What are the best free no-code web application builders?

Several platforms on this list offer genuinely usable free tiers. Hostinger Horizons provides a 7-day free trial with enough credits to build and preview a basic app. Replit’s Starter plan gives you free daily Agent credits and the ability to publish one app.

Bolt.new’s free plan includes 1 million tokens per month, which is enough for small experiments, while Lovable offers 5 daily credits on its free plan, and Base44 gives you 25 monthly message credits to test the waters.

These are solid options for getting started without spending anything. Just keep in mind that free plans are designed for exploration and prototyping. Once you’re ready to ship something to real users with a custom domain and reliable performance, upgrading to a paid plan is usually the next step.

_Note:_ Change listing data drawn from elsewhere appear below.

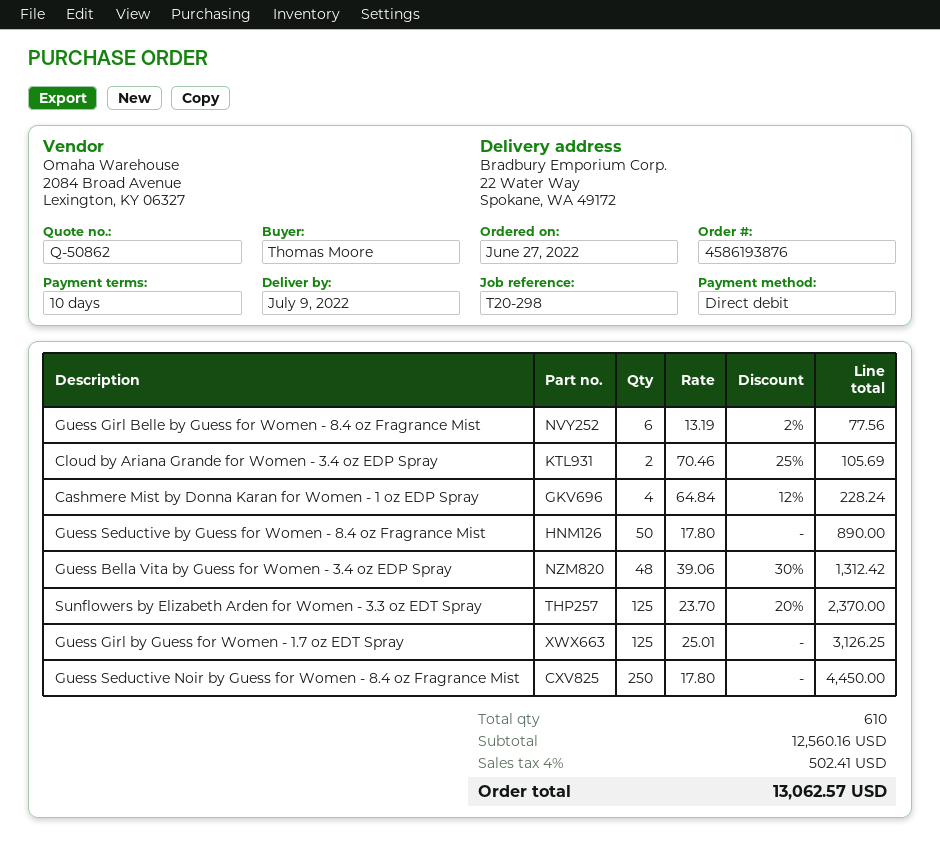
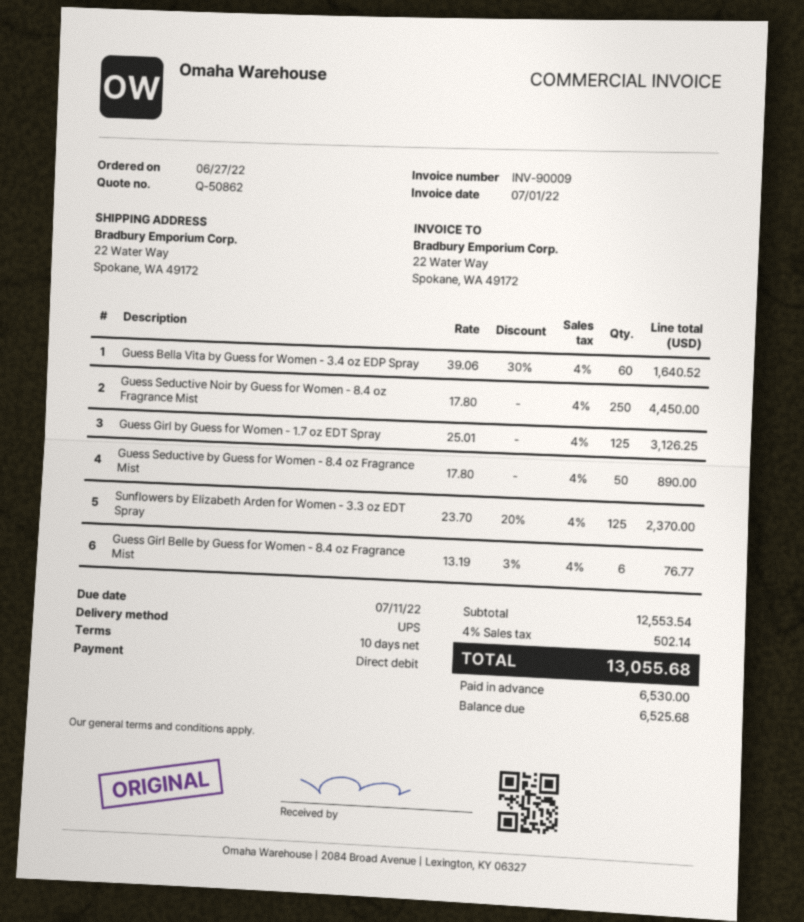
Guess Girl Belle by Guess for Women - 8.4 oz Fragrance Mist: 6 x 13.19 - 2% = 77.56 -> 6 x 13.19 - 3% = 76.77
Cloud by Ariana Grande for Women - 3.4 oz EDP Spray: 2 x 70.46 - 25% = 105.69 -> none
Cashmere Mist by Donna Karan for Women - 1 oz EDP Spray: 4 x 64.84 - 12% = 228.24 -> none
Guess Bella Vita by Guess for Women - 3.4 oz EDP Spray: 48 x 39.06 - 30% = 1312.42 -> 60 x 39.06 - 30% = 1640.52
subtotal: 12560.16 -> 12553.54
tax: 4% = 502.41 -> 4% = 502.14
total: 13062.57 -> 13055.68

What can I build using vibe coding tools?

Different vibe coding tools suit different types of software, so it helps to match the tool to the project.

If you want to build a native mobile app and publish it to the App Store, FlutterFlow or Adalo are your best bets. For a polished marketing site or portfolio with full creative control, Webflow gives you the most design flexibility. Need a quick internal dashboard powered by your existing spreadsheets? Softr or Glide will get you there in an afternoon.

AI-powered tools like Hostinger Horizons open up broader possibilities. You could build a customer support portal, a project management tool, a recipe-sharing community, or a booking system for a local business.

The key is writing specific, detailed prompts rather than vague descriptions. Instead of “build me an app,” try “build a booking system where clients pick a service, choose a time slot, and pay with Stripe.” The more context you give the AI, the better the output.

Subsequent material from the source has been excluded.